*** Opening of Material shown ***

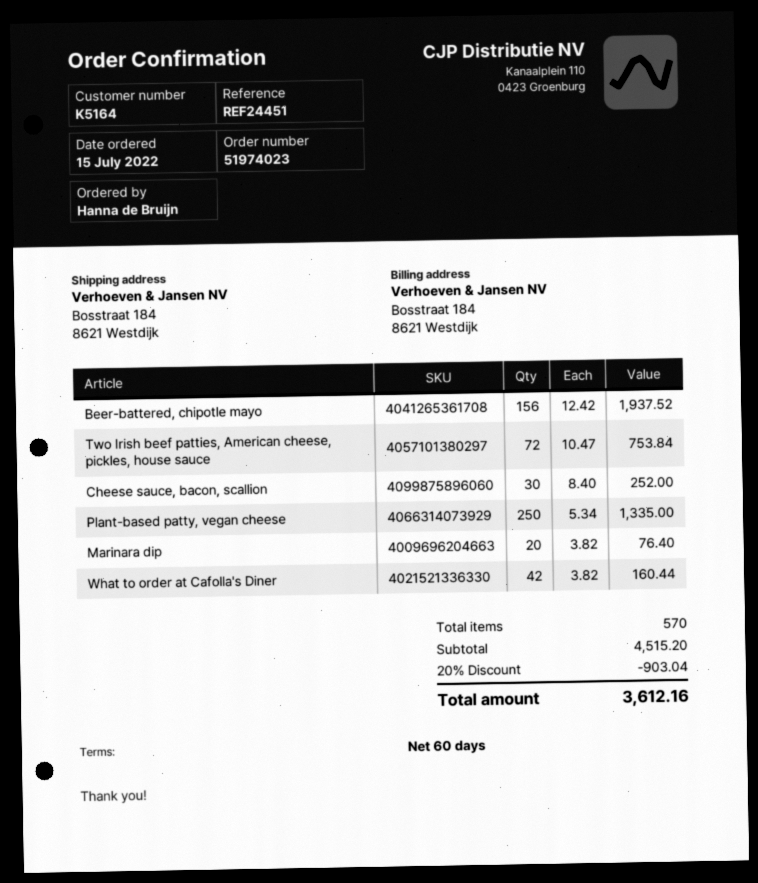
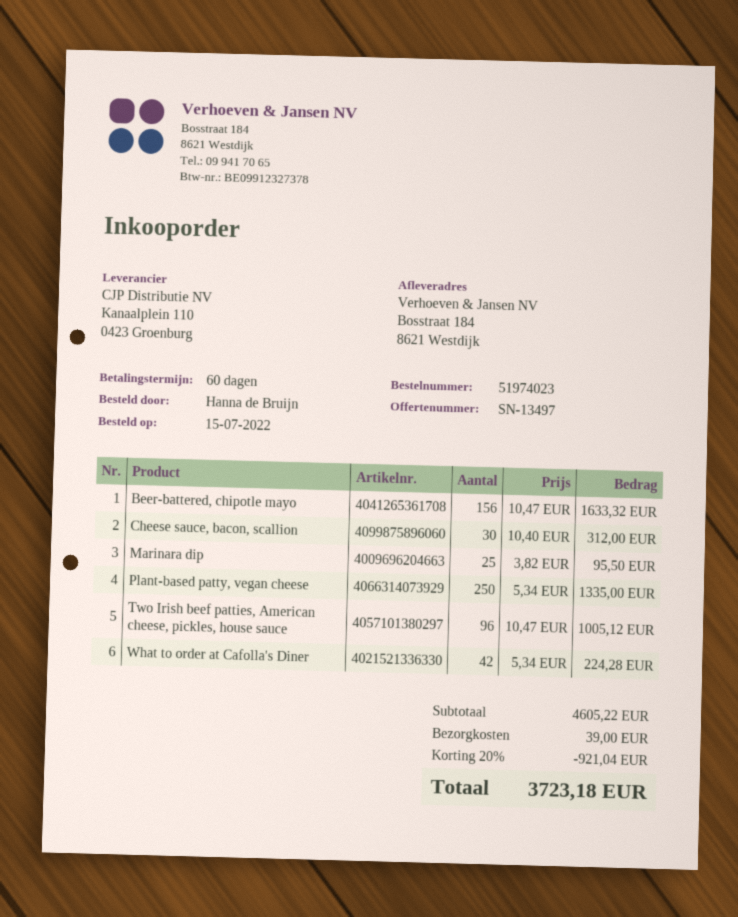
Beer-battered, chipotle mayo: 156 x 12.42 = 1937.52 -> 156 x 10.47 = 1633.32
Two Irish beef patties, American cheese, pickles, house sauce: 72 x 10.47 = 753.84 -> 96 x 10.47 = 1005.12
Cheese sauce, bacon, scallion: 30 x 8.40 = 252.00 -> 30 x 10.40 = 312.00
Marinara dip: 20 x 3.82 = 76.40 -> 25 x 3.82 = 95.50
What to order at Cafolla's Diner: 42 x 3.82 = 160.44 -> 42 x 5.34 = 224.28
subtotal: 4515.20 -> 4605.22
discount: 20% = 903.04 -> 20% = 921.04
shipping: none -> 39.00
total: 3612.16 -> 3723.18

*** Close of Material shown ***

> [What you have to do]:
Every line from the one containing "discount: 20% = 903.04 -> 20% = 921.04" through the end of the material above should be retyped exactly; please include nothing else.

> [Written answer]:
discount: 20% = 903.04 -> 20% = 921.04
shipping: none -> 39.00
total: 3612.16 -> 3723.18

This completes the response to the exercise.